Your task: From the records below, transcribe only the lines running from the one with "IV.3. Giải pháp" through the one with "- Support (15): Lenovo/MotM, CMCC, Sony, Nokia/NSB". Keep both of those end lines.
==== Records to process
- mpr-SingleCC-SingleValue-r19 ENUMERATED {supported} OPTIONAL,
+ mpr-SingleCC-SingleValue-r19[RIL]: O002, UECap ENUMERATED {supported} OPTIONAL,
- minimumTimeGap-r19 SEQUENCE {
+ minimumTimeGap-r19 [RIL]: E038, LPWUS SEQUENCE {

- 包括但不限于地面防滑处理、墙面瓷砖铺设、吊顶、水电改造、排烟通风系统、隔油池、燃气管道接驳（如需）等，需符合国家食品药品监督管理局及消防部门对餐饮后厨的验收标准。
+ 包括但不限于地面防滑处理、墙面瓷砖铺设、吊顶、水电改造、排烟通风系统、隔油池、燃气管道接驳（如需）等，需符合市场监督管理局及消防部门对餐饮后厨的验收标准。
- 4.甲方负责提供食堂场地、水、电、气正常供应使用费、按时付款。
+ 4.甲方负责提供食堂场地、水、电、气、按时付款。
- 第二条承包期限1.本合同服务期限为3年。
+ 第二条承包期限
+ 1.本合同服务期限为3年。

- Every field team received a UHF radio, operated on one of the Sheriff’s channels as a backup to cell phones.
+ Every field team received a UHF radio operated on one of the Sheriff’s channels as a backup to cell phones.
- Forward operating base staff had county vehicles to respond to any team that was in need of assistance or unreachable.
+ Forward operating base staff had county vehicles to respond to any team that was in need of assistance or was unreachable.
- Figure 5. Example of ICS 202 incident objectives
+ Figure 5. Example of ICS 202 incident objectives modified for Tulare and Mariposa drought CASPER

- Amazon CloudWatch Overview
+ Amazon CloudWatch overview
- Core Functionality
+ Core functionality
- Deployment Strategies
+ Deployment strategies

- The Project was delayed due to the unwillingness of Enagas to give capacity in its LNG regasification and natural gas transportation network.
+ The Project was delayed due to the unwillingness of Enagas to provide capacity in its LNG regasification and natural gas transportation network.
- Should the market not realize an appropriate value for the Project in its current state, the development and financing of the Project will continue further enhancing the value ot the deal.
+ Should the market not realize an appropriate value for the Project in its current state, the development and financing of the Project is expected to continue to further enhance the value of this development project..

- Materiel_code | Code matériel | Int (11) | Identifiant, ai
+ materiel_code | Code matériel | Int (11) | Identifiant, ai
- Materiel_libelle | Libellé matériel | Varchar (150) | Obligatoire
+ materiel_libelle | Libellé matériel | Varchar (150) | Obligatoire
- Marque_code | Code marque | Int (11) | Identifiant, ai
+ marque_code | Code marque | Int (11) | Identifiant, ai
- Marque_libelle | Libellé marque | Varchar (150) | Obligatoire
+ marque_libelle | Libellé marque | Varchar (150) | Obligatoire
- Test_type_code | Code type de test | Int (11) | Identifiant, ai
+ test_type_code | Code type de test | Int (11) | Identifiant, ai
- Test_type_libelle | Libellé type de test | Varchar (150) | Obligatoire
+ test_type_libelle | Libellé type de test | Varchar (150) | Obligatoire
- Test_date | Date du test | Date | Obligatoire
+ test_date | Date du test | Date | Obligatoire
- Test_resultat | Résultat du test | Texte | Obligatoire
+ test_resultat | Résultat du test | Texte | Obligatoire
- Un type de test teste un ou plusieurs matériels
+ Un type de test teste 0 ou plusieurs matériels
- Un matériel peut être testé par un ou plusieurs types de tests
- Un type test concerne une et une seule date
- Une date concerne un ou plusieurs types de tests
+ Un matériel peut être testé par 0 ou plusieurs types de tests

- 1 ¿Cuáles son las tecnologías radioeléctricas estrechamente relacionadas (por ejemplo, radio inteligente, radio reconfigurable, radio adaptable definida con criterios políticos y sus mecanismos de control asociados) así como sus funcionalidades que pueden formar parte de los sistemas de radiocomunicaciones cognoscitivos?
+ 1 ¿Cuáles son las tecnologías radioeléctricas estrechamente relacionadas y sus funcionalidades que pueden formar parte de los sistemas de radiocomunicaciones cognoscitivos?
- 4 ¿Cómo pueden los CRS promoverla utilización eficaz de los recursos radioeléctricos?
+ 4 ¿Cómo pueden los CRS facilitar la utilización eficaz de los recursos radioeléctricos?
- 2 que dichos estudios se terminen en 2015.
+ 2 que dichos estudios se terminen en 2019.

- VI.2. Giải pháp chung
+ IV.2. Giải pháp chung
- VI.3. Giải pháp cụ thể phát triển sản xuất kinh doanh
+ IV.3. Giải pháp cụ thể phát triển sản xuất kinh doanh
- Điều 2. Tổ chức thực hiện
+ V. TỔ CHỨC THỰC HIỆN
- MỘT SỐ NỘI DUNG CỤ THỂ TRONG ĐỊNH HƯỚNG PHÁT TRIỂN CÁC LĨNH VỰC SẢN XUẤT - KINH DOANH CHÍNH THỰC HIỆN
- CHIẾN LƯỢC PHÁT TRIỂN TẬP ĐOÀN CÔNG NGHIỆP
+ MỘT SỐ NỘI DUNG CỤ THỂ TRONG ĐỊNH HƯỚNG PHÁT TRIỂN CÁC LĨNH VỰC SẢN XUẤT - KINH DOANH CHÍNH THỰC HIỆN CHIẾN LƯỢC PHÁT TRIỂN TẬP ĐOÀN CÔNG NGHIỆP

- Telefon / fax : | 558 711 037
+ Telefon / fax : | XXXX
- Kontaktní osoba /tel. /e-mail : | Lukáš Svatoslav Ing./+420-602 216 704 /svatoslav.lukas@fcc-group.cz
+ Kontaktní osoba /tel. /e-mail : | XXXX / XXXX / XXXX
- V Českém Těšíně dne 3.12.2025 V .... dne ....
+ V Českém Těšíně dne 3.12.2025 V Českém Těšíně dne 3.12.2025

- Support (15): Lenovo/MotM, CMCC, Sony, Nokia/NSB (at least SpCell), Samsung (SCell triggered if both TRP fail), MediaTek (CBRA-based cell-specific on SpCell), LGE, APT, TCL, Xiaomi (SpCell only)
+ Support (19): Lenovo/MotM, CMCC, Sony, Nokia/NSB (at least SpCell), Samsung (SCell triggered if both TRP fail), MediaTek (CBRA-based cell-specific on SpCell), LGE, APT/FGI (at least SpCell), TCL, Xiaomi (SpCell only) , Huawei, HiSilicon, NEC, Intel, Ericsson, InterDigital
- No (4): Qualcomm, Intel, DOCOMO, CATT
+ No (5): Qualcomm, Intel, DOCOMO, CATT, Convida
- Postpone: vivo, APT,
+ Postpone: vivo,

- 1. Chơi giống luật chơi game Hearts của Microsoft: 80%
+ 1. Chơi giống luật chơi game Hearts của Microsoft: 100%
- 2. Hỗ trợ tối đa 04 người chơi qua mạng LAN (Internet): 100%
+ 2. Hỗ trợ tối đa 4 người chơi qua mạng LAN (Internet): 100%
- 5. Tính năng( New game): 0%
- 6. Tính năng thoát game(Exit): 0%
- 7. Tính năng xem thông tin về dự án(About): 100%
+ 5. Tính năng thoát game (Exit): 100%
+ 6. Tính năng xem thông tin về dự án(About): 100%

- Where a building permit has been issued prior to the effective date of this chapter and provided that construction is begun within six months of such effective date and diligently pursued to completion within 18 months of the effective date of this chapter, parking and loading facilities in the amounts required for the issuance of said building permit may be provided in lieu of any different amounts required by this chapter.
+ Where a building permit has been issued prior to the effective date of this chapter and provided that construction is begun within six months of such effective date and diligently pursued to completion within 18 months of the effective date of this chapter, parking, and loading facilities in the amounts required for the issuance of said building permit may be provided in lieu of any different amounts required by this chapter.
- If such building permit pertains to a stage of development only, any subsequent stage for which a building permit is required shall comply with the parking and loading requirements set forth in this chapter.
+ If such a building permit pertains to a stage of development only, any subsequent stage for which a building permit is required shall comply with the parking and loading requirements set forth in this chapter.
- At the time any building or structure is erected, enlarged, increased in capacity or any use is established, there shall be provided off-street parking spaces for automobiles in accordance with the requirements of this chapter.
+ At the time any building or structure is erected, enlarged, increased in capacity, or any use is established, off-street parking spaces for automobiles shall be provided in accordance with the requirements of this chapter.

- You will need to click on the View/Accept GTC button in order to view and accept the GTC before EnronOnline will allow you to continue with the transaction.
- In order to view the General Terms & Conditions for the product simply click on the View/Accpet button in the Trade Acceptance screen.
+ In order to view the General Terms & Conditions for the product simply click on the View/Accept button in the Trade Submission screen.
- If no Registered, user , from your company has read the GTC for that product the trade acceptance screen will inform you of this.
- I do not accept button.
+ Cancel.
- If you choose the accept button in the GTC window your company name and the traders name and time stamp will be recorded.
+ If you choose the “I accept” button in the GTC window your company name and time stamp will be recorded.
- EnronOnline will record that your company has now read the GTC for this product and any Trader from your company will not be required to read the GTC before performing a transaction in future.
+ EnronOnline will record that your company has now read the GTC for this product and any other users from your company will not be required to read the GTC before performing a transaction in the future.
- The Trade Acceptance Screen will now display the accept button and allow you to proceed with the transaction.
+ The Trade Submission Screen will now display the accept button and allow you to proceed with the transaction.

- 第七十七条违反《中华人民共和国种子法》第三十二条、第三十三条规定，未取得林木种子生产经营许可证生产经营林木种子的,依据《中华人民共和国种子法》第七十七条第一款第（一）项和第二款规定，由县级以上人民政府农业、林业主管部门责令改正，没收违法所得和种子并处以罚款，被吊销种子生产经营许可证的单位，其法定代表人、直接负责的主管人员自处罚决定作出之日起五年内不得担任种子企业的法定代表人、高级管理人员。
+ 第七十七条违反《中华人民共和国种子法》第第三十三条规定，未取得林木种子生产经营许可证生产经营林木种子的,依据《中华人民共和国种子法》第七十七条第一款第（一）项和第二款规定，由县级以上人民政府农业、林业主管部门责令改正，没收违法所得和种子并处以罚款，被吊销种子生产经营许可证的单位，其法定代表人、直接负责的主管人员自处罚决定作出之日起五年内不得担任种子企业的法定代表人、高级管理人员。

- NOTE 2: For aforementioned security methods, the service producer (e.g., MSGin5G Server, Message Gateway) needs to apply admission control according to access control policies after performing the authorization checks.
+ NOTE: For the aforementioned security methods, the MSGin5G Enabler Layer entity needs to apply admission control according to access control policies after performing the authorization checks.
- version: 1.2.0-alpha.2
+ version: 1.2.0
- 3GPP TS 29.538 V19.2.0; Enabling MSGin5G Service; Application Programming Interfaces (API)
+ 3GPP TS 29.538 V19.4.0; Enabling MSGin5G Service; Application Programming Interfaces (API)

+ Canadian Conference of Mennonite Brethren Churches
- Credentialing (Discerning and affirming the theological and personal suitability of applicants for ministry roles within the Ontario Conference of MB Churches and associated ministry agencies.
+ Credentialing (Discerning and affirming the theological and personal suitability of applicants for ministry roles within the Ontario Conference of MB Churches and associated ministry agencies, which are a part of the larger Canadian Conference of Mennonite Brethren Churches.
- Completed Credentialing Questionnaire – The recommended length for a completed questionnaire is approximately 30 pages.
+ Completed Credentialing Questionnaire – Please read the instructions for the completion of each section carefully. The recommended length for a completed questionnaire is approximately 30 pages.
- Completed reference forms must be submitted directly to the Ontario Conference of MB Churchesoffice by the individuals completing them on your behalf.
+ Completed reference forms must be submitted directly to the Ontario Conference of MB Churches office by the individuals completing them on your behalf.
========
Reply:
+ IV.3. Giải pháp cụ thể phát triển sản xuất kinh doanh
- Điều 2. Tổ chức thực hiện
+ V. TỔ CHỨC THỰC HIỆN
- MỘT SỐ NỘI DUNG CỤ THỂ TRONG ĐỊNH HƯỚNG PHÁT TRIỂN CÁC LĨNH VỰC SẢN XUẤT - KINH DOANH CHÍNH THỰC HIỆN
- CHIẾN LƯỢC PHÁT TRIỂN TẬP ĐOÀN CÔNG NGHIỆP
+ MỘT SỐ NỘI DUNG CỤ THỂ TRONG ĐỊNH HƯỚNG PHÁT TRIỂN CÁC LĨNH VỰC SẢN XUẤT - KINH DOANH CHÍNH THỰC HIỆN CHIẾN LƯỢC PHÁT TRIỂN TẬP ĐOÀN CÔNG NGHIỆP

- Telefon / fax : | 558 711 037
+ Telefon / fax : | XXXX
- Kontaktní osoba /tel. /e-mail : | Lukáš Svatoslav Ing./+420-602 216 704 /svatoslav.lukas@fcc-group.cz
+ Kontaktní osoba /tel. /e-mail : | XXXX / XXXX / XXXX
- V Českém Těšíně dne 3.12.2025 V .... dne ....
+ V Českém Těšíně dne 3.12.2025 V Českém Těšíně dne 3.12.2025

- Support (15): Lenovo/MotM, CMCC, Sony, Nokia/NSB (at least SpCell), Samsung (SCell triggered if both TRP fail), MediaTek (CBRA-based cell-specific on SpCell), LGE, APT, TCL, Xiaomi (SpCell only)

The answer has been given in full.